(Data section begins)

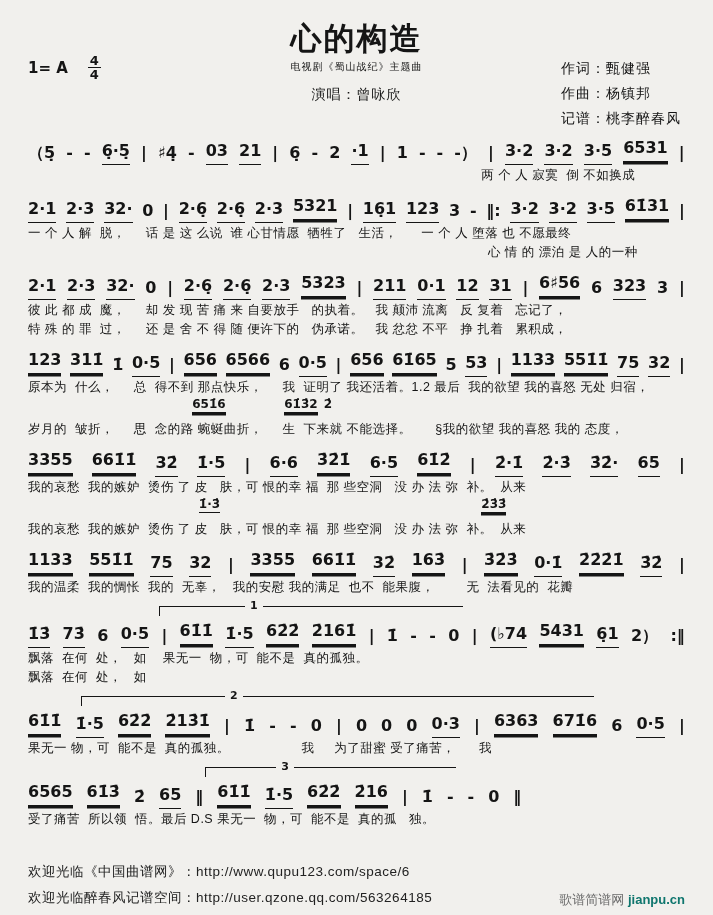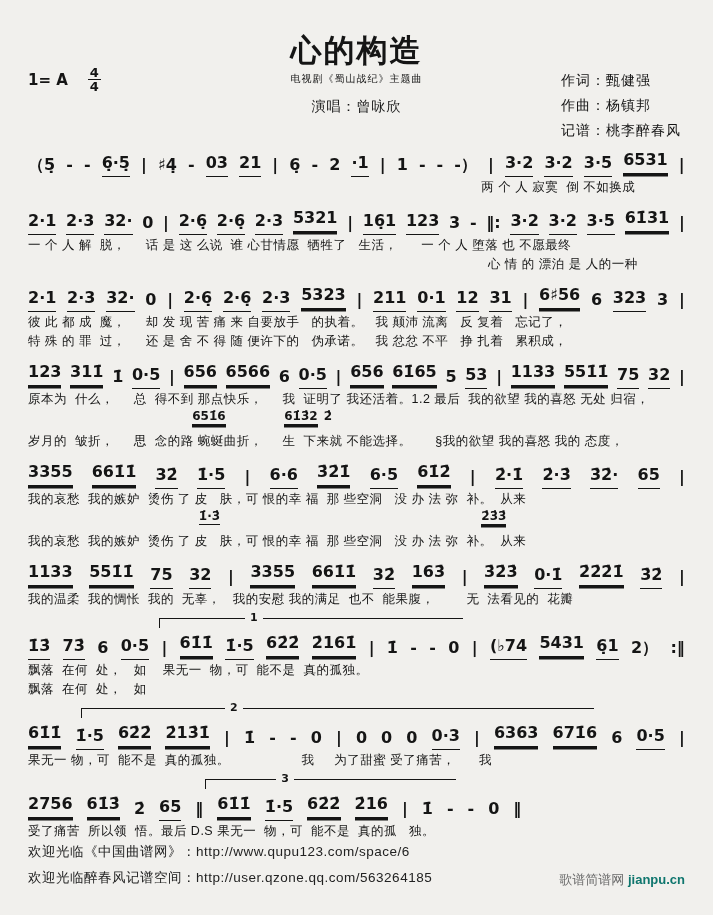--- a/index.html
+++ b/index.html
@@ -10,7 +10,7 @@
     margin:0 auto;
     background:#f1f0ed;
     box-sizing:border-box;
-    padding:20px 28px 0 28px;
+    padding:8px 28px 0 28px;
     overflow:hidden;
     font-family:"Liberation Sans", sans-serif;
     color:#151515;

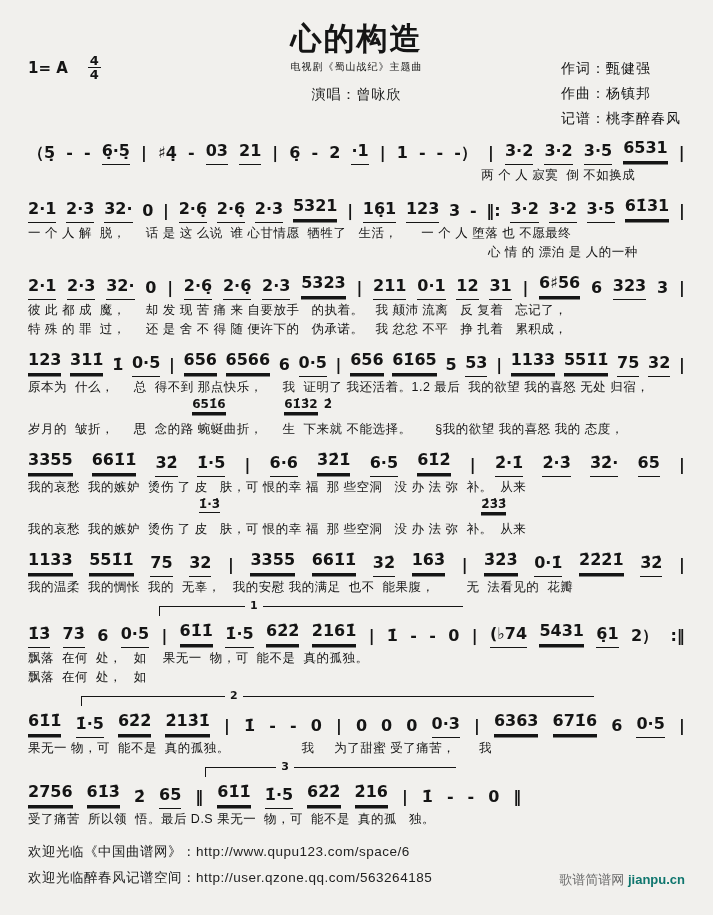--- a/index.html
+++ b/index.html
@@ -325,7 +325,7 @@
           <span class="vl">3</span>
         </div>
         <div class="notation short">
-          <span class="tok u2">2756</span>
+          <span class="tok u2">6565</span>
           <span class="tok u2">61̇3̇</span>
           <span class="tok">2̇</span>
           <span class="tok u1">65</span>

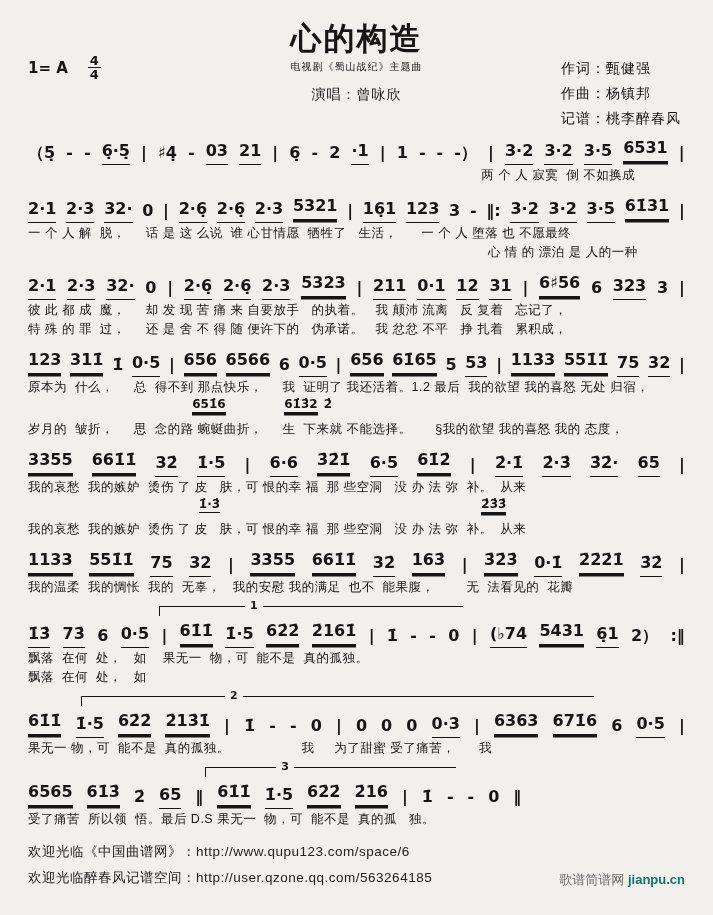--- a/index.html
+++ b/index.html
@@ -74,7 +74,7 @@
   }
   .has-volta{padding-top:13px;}
   
-  .footer{position:absolute;left:28px;right:28px;bottom:24px;}
+  .footer{position:absolute;left:28px;right:28px;bottom:4px;}
   .footer .fline{font-size:13.5px;line-height:26px;letter-spacing:0.5px;color:#222;}
   .sitecredit{position:absolute;right:0;bottom:2px;font-size:13px;color:#6b6b6b;}
   .sitecredit .brand{font-weight:700;}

(Data section ends)

### Exercise aim:
Filter the listing above for the string "absolute" and copy every matching line.

### Output below:
-  .footer{position:absolute;left:28px;right:28px;bottom:24px;}
+  .footer{position:absolute;left:28px;right:28px;bottom:4px;}
   .sitecredit{position:absolute;right:0;bottom:2px;font-size:13px;color:#6b6b6b;}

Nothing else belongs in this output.